_Problem details_
Your output should reproduce each entry exactly, with none of its pictures.

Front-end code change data
********************
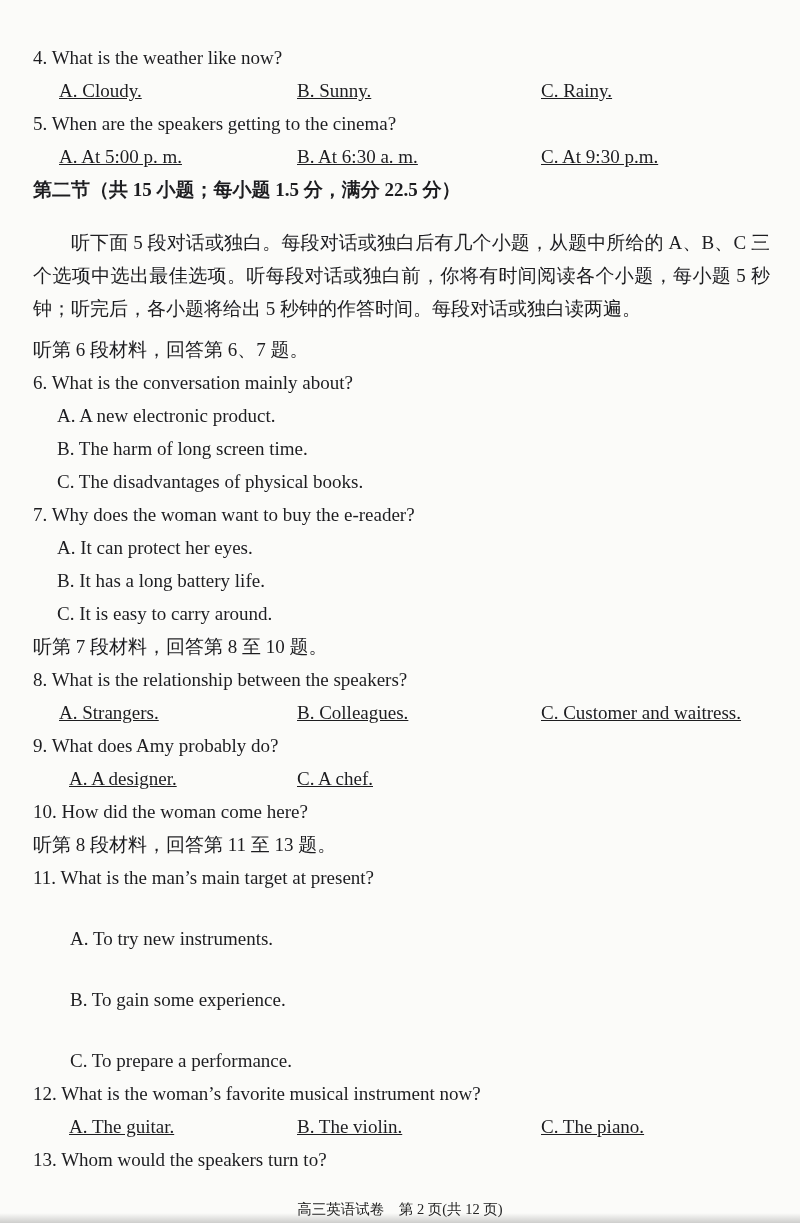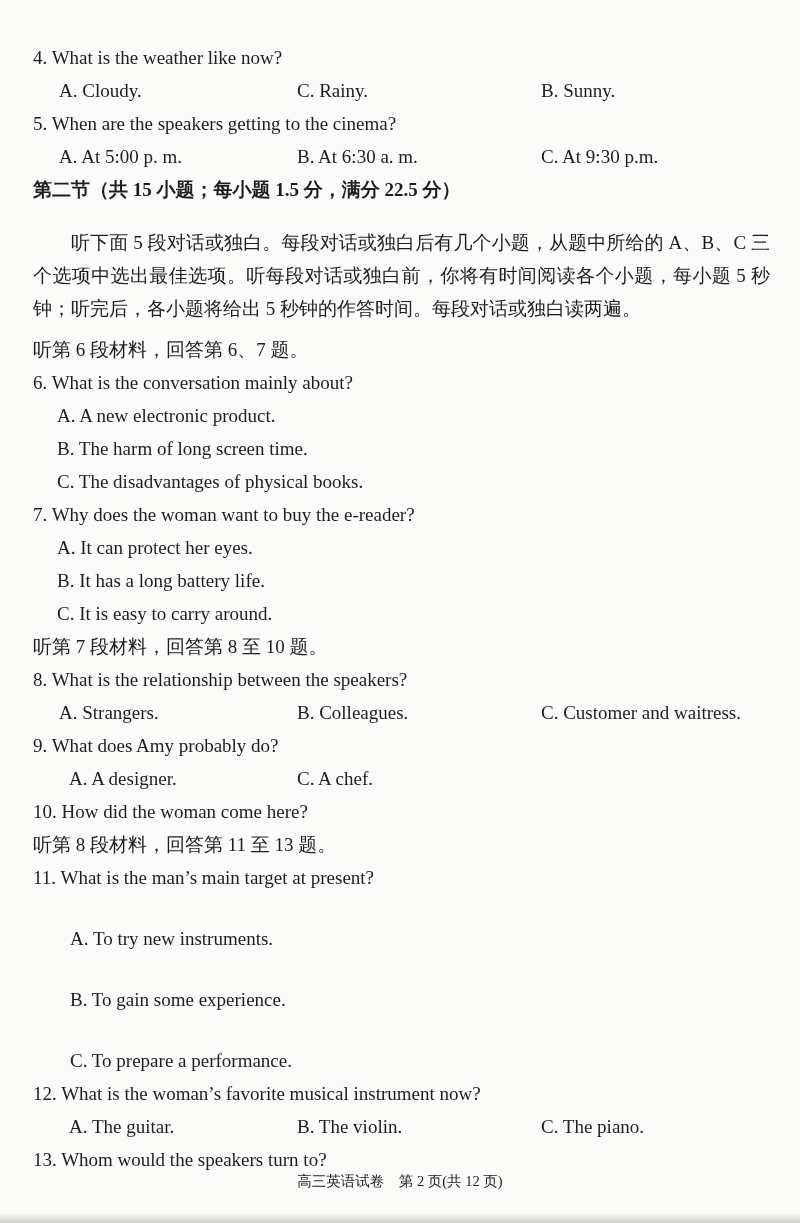--- a/index.html
+++ b/index.html
@@ -25,43 +25,44 @@
     text-align: justify;
     text-indent: 2em;
     white-space: normal;
     margin-top: 20px;
   }
   .opts3 {
     display: grid;
     grid-template-columns: 238px 244px 1fr;
     padding-left: 26px;
     line-height: 33px;
+    text-decoration: underline;
   }
   .opts3.d2 { padding-left: 36px; grid-template-columns: 228px 244px 1fr; }
   .ind1 { padding-left: 24px; }
   .ind2 { padding-left: 37px; margin-top: 28px; }
   .mt8 { margin-top: 8px; }
   .footer {
-    position: absolute; left: 0; right: 0; bottom: 34px;
+    position: absolute; left: 0; right: 0; bottom: 6px;
     text-align: center;
     font-size: 14.5px;
     color: #222;
     line-height: 16px;
   }
 </style>
 </head>
 <body>
 
 <div class="page">
 
   <div class="line">4. What is the weather like now?</div>
   <div class="opts3">
     <span>A. Cloudy.</span>
+    <span>B. Sunny.</span>
     <span>C. Rainy.</span>
-    <span>B. Sunny.</span>
   </div>
 
   <div class="line">5. When are the speakers getting to the cinema?</div>
   <div class="opts3">
     <span>A. At 5:00 p. m.</span>
     <span>B. At 6:30 a. m.</span>
     <span>C. At 9:30 p.m.</span>
   </div>
 
   <div class="line bold">第二节（共 15 小题；每小题 1.5 分，满分 22.5 分）</div>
********************
_Answer section_
--- a/index.html
+++ b/index.html
@@ -25,43 +25,44 @@
     text-align: justify;
     text-indent: 2em;
     white-space: normal;
     margin-top: 20px;
   }
   .opts3 {
     display: grid;
     grid-template-columns: 238px 244px 1fr;
     padding-left: 26px;
     line-height: 33px;
+    text-decoration: underline;
   }
   .opts3.d2 { padding-left: 36px; grid-template-columns: 228px 244px 1fr; }
   .ind1 { padding-left: 24px; }
   .ind2 { padding-left: 37px; margin-top: 28px; }
   .mt8 { margin-top: 8px; }
   .footer {
-    position: absolute; left: 0; right: 0; bottom: 34px;
+    position: absolute; left: 0; right: 0; bottom: 6px;
     text-align: center;
     font-size: 14.5px;
     color: #222;
     line-height: 16px;
   }
 </style>
 </head>
 <body>
 
 <div class="page">
 
   <div class="line">4. What is the weather like now?</div>
   <div class="opts3">
     <span>A. Cloudy.</span>
+    <span>B. Sunny.</span>
     <span>C. Rainy.</span>
-    <span>B. Sunny.</span>
   </div>
 
   <div class="line">5. When are the speakers getting to the cinema?</div>
   <div class="opts3">
     <span>A. At 5:00 p. m.</span>
     <span>B. At 6:30 a. m.</span>
     <span>C. At 9:30 p.m.</span>
   </div>
 
   <div class="line bold">第二节（共 15 小题；每小题 1.5 分，满分 22.5 分）</div>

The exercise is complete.